Misère et abandon de l’État ont favorisé la montée de la violence. Alors en mai dernier, des milliers d’Afro-Colombiens sont descendus dans la rue pour crier leur ras-le-bol et bloquer l’accès à la ville pendant plusieurs semaines. Ils réclamaient plus d’investissements notamment dans les secteurs de la santé et de l’éducation. Leonardo Renteria a pris la tête de ce mouvement avec d’autres.
Les paramilitaires avaient des « maisons abattoirs » où ils tuaient des personnes… on entendait les cris
Ils attendaient avec impatience le 20 juillet quand le gouvernement colombien devait présenter une loi pour créer un fonds d’investissement sur dix ans pour la ville. Mais le projet a été repoussé. Les autorités souhaitant réviser de nouveau le texte pour, disent-elles, le renforcer à l’aide d’une délégation de Buenaventura…
La lutte contre la violence
En attendant, l’absence des autorités a poussé un quartier à monter sa propre résistance face aux bandes criminelles et aux forces paramilitaires en avril 2014. Désormais, cet « espace humanitaire » de Puente Nayero protège 208 familles dans des maisons au bord de l’eau faites de bois ou de briques. L’entrée est barricadée par la police et l’armée. Une coordination d’une dizaine de personnes permet d’assurer le fonctionnement des lieux.
Nora Isabel Castillo, l’une des fondatrices du mouvement, assure qu’elle ne laissera plus le mal y entrer. « La première chose que les paramilitaires ont fait pour semer la terreur dans la communauté a été de tuer un jeune, comme ça, en plein jour, à 9h du matin. Les gens ne sortaient plus après 18h. Les jeunes filles subissaient des abus sexuels.
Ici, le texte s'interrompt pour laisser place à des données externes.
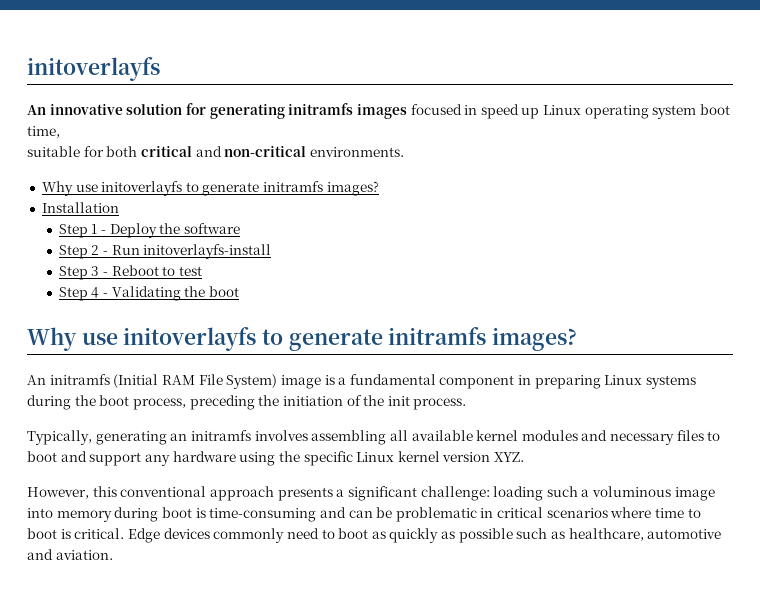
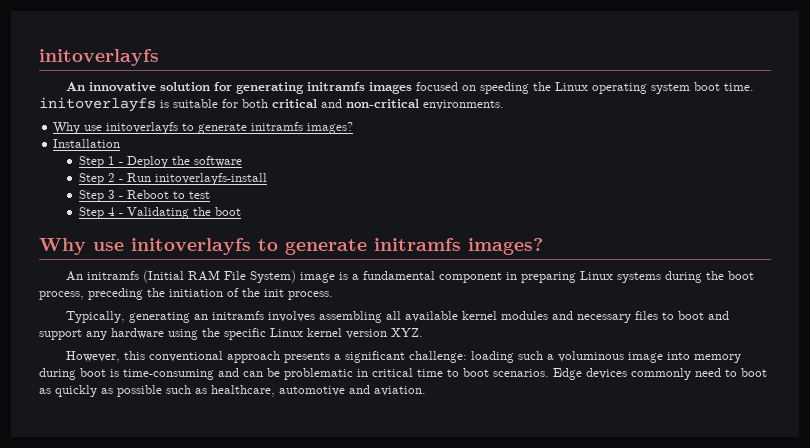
- An innovative solution for generating initramfs images focused in speed up Linux operating system boot time,
- suitable for both critical and non-critical environments.
+ An innovative solution for generating initramfs images focused on speeding the Linux operating system boot time. initoverlayfs is suitable for both critical and non-critical environments.
- However, this conventional approach presents a significant challenge: loading such a voluminous image into memory during boot is time-consuming and can be problematic in critical scenarios where time to boot is critical.
+ However, this conventional approach presents a significant challenge: loading such a voluminous image into memory during boot is time-consuming and can be problematic in critical time to boot scenarios.

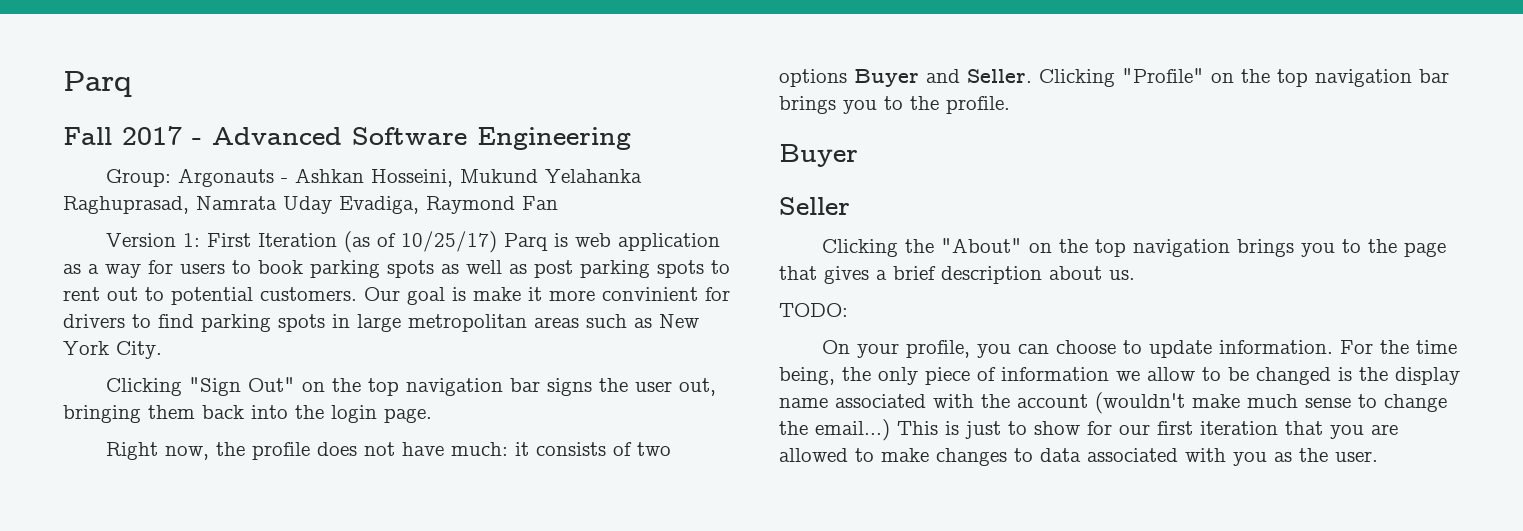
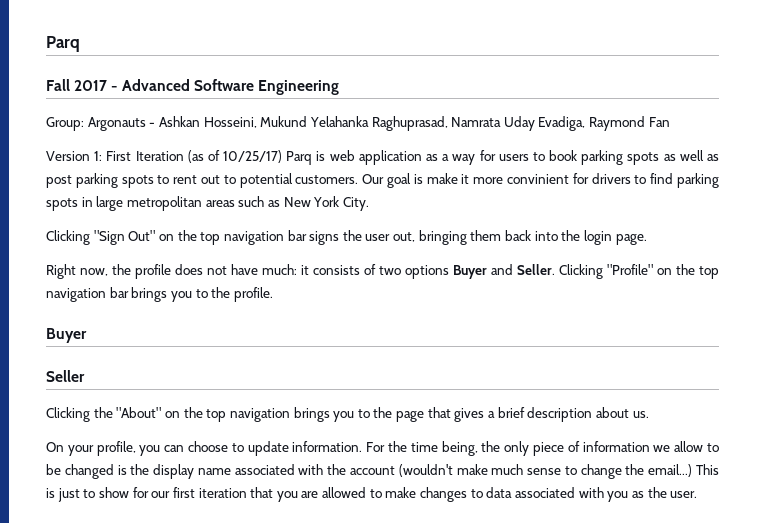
- TODO:

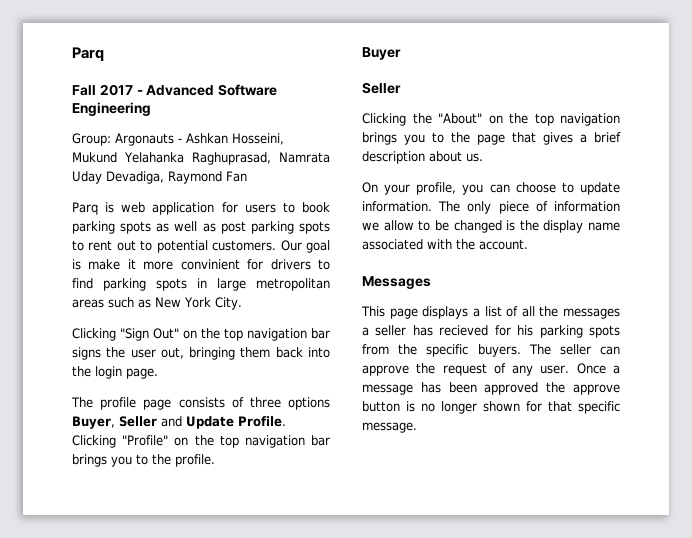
- Group: Argonauts - Ashkan Hosseini, Mukund Yelahanka Raghuprasad, Namrata Uday Evadiga, Raymond Fan
+ Group: Argonauts - Ashkan Hosseini, Mukund Yelahanka Raghuprasad, Namrata Uday Devadiga, Raymond Fan
- Version 1: First Iteration (as of 10/25/17) Parq is web application as a way for users to book parking spots as well as post parking spots to rent out to potential customers.
+ Parq is web application for users to book parking spots as well as post parking spots to rent out to potential customers.
- Right now, the profile does not have much: it consists of two options Buyer and Seller.
+ The profile page consists of three options Buyer, Seller and Update Profile.
- For the time being, the only piece of information we allow to be changed is the display name associated with the account (wouldn't make much sense to change the email...) This is just to show for our first iteration that you are allowed to make changes to data associated with you as the user.
+ The only piece of information we allow to be changed is the display name associated with the account.
+ Messages
+ This page displays a list of all the messages a seller has recieved for his parking spots from the specific buyers. The seller can approve the request of any user. Once a message has been approved the approve button is no longer shown for that specific message.

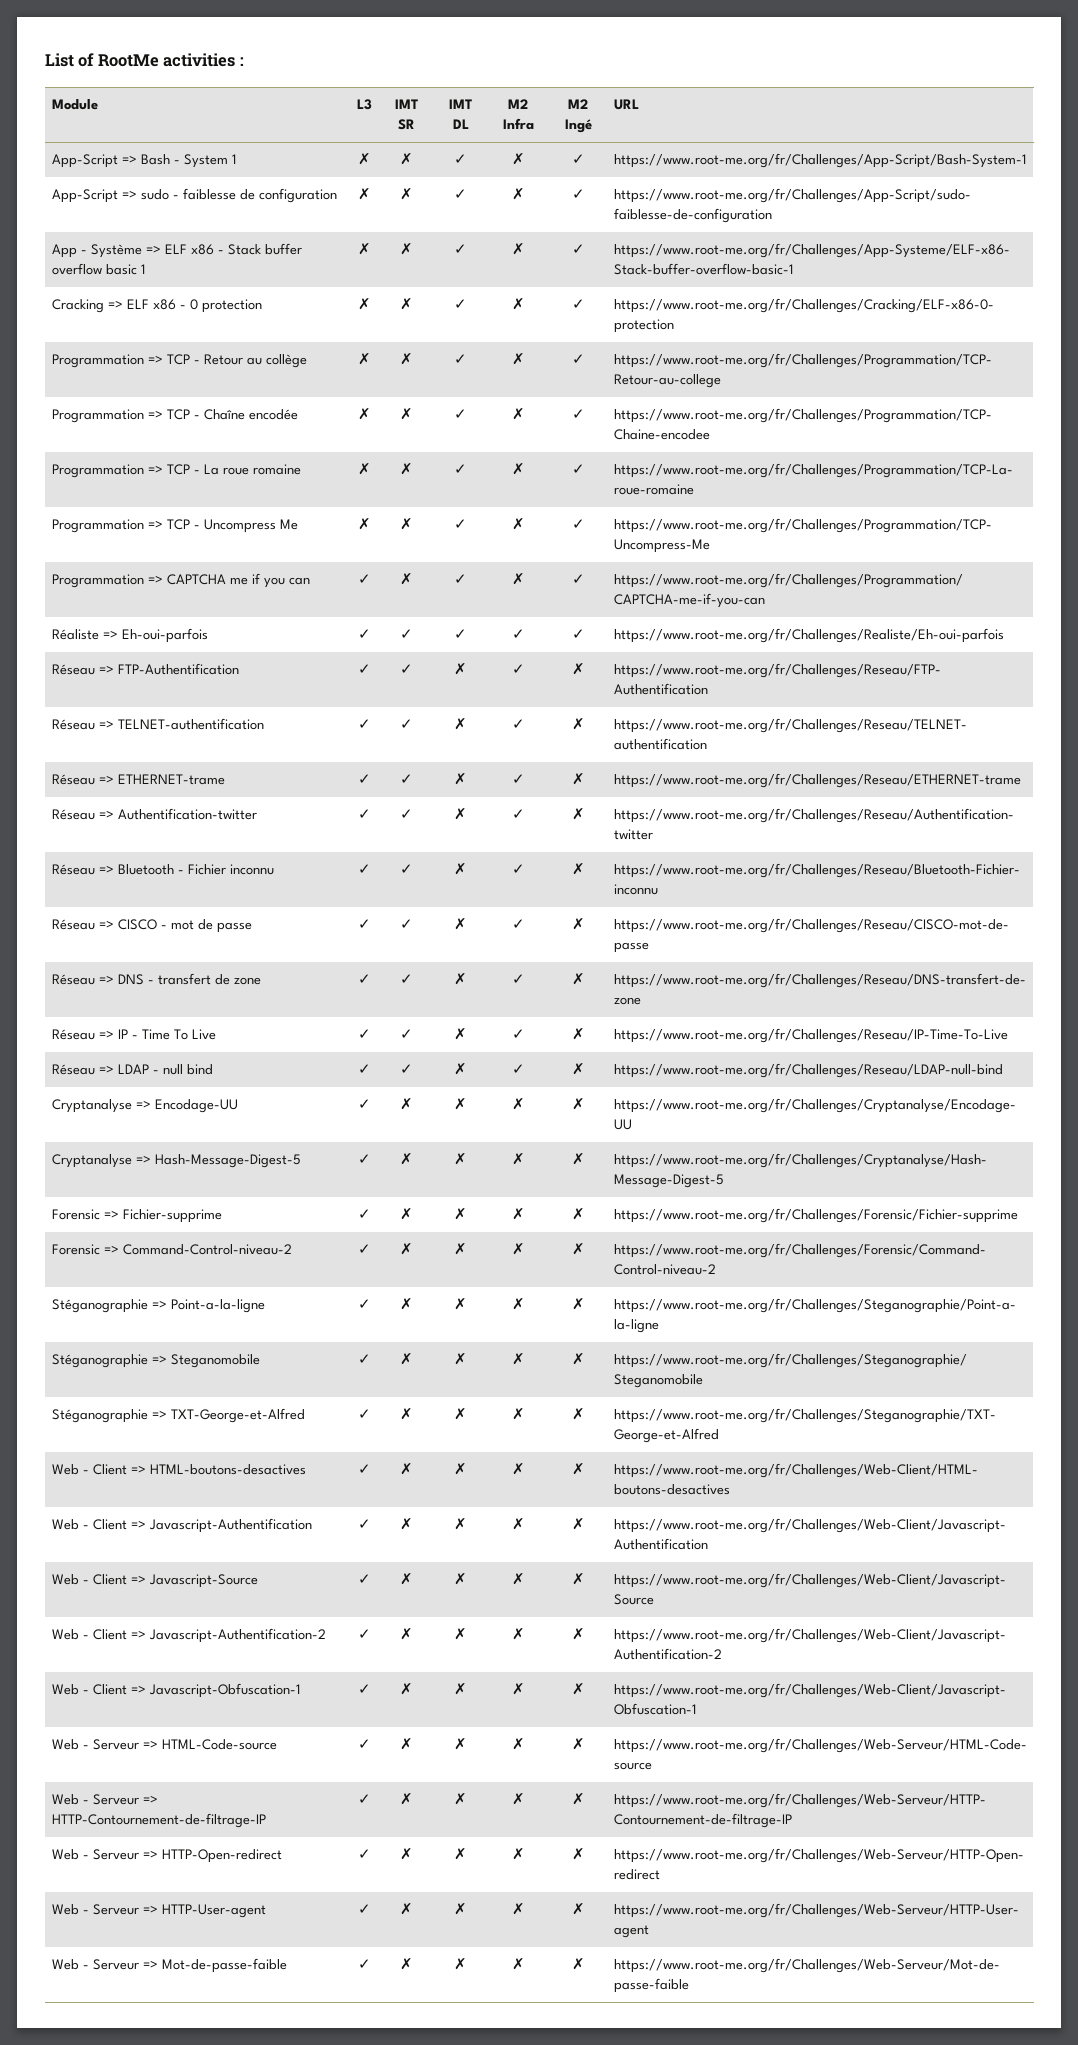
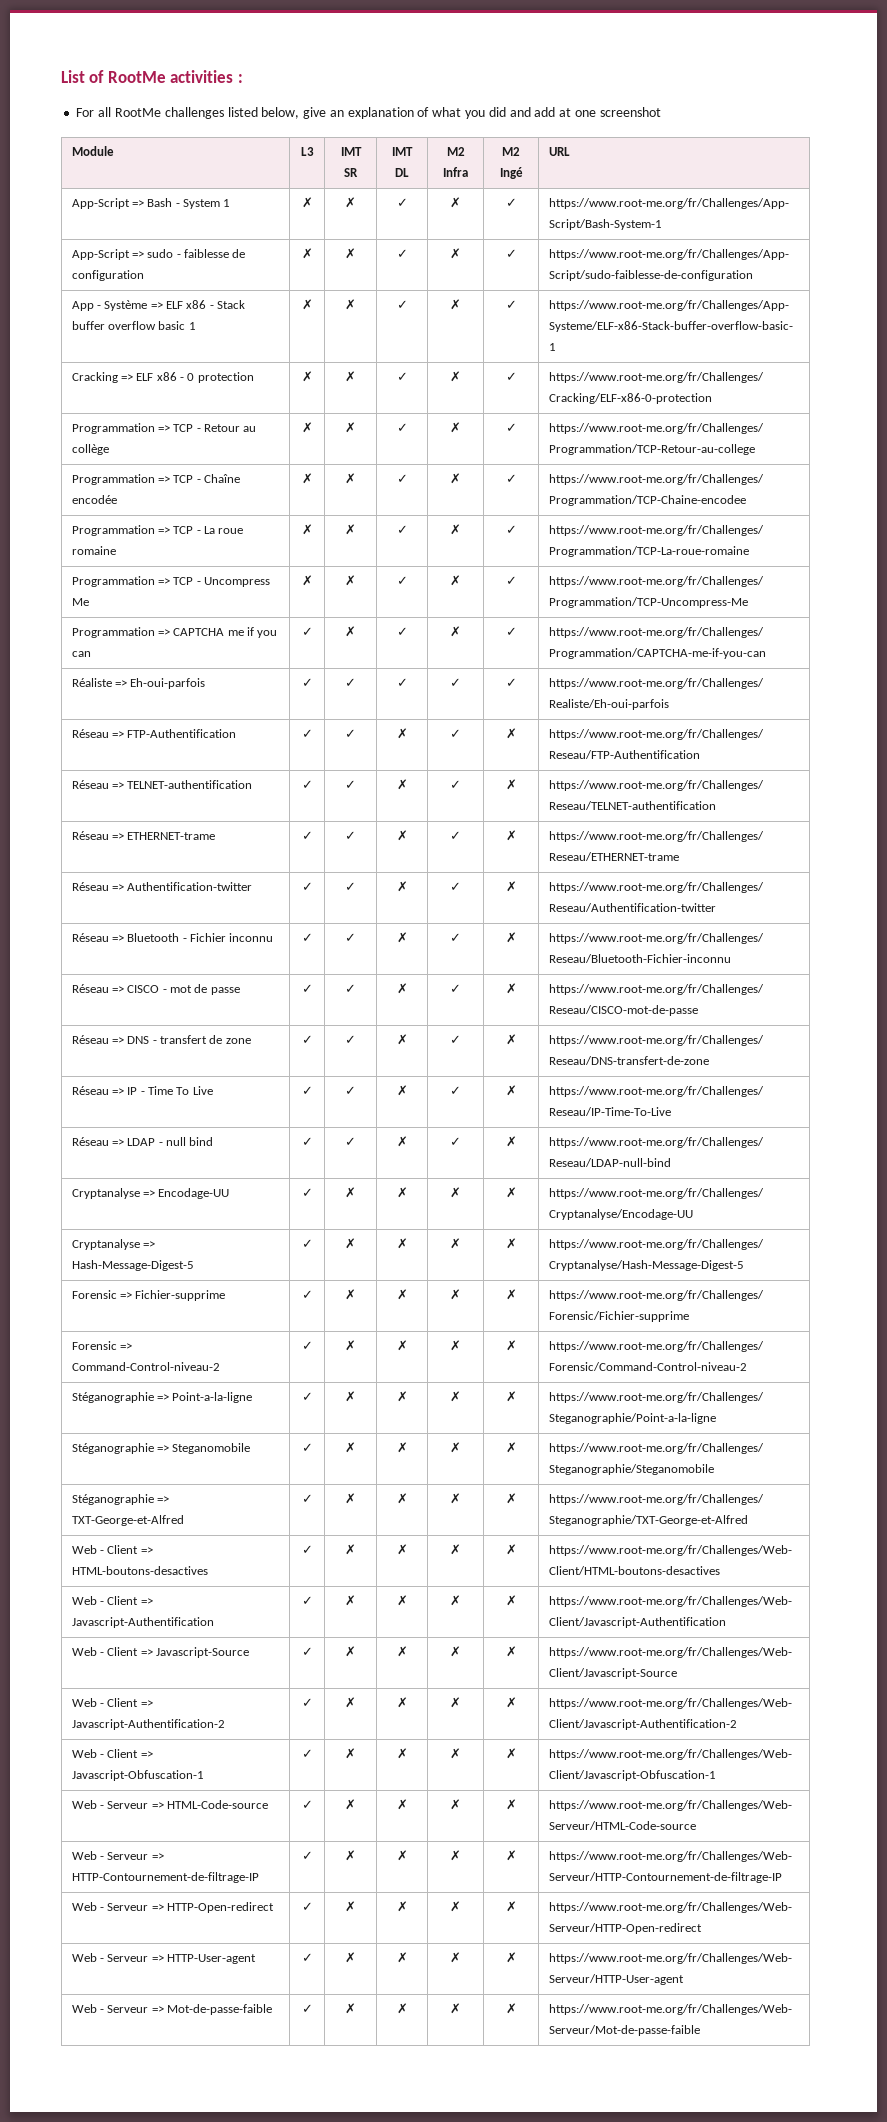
+ For all RootMe challenges listed below, give an explanation of what you did and add at one screenshot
Ils avaient des « maisons abattoirs » où ils tuaient des personnes et on entendait les cris. » décrit-elle.
Mais la violence s’est déplacée comme à la comuna 12, une des communes les plus grandes. Malgré un renforcement de la présence militaire et policière depuis 2014, les frontières invisibles, les bandes criminelles, les narco-trafiquants régissent encore la vie des Afro-Colombiens de Buenaventura.